## WHAT IS REQUIRED
All lines from the one containing "NS-67 BLACK: 75" down to the final line of the entries below: return them exactly.

Before-and-after change records:

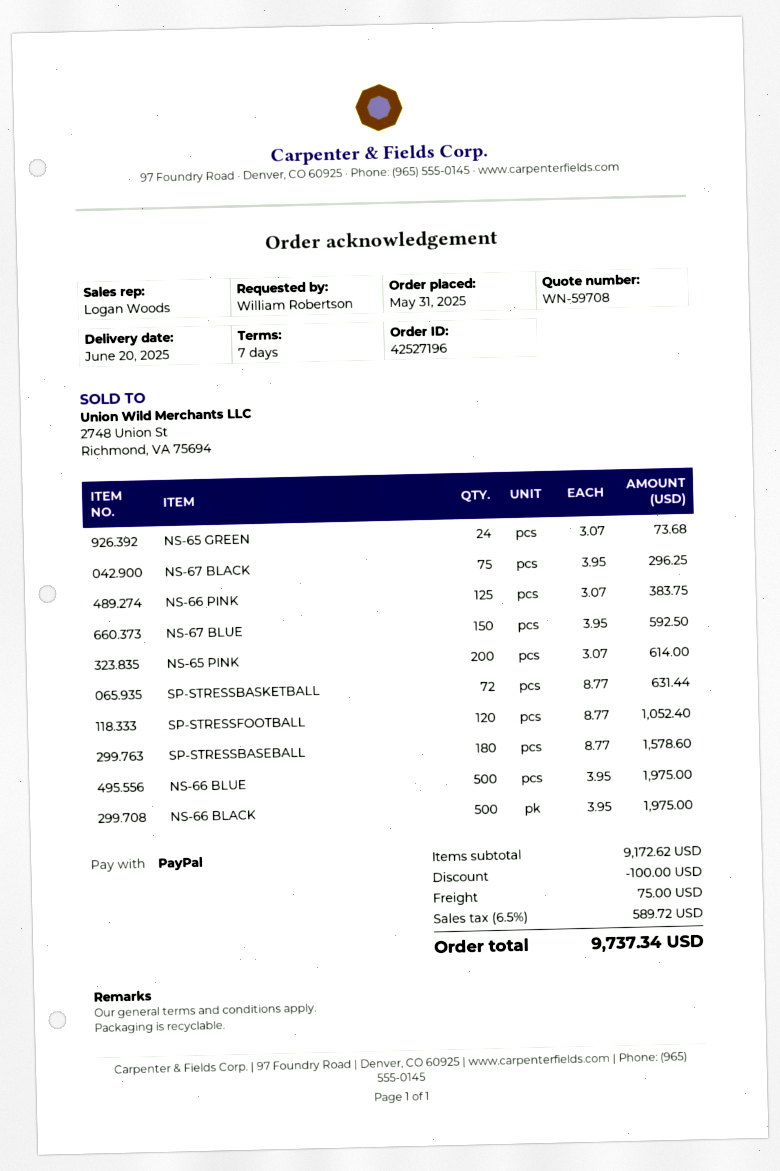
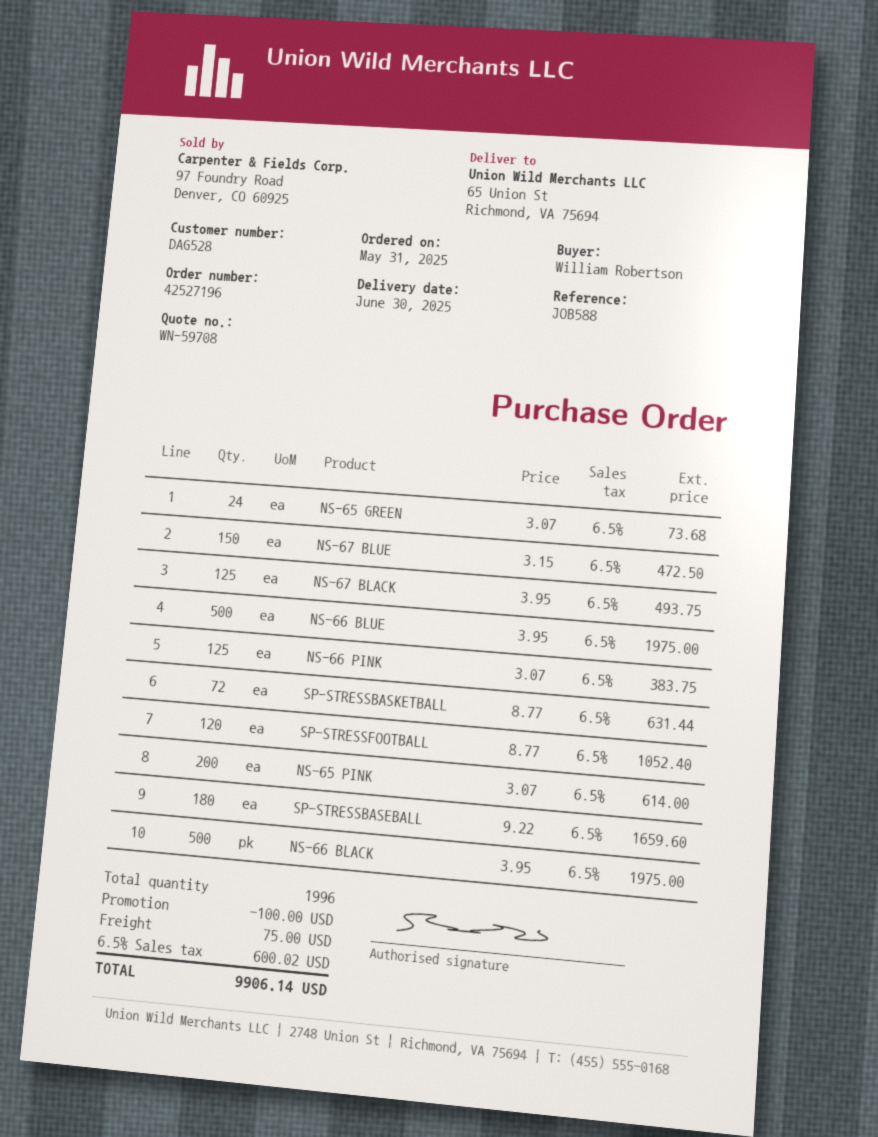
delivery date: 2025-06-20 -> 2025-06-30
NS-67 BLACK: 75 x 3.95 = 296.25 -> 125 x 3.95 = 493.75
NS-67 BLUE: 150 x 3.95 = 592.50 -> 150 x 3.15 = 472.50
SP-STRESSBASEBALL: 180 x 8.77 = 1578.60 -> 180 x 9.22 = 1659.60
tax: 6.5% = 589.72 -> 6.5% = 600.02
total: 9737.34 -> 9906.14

## WRITTEN RESPONSE
NS-67 BLACK: 75 x 3.95 = 296.25 -> 125 x 3.95 = 493.75
NS-67 BLUE: 150 x 3.95 = 592.50 -> 150 x 3.15 = 472.50
SP-STRESSBASEBALL: 180 x 8.77 = 1578.60 -> 180 x 9.22 = 1659.60
tax: 6.5% = 589.72 -> 6.5% = 600.02
total: 9737.34 -> 9906.14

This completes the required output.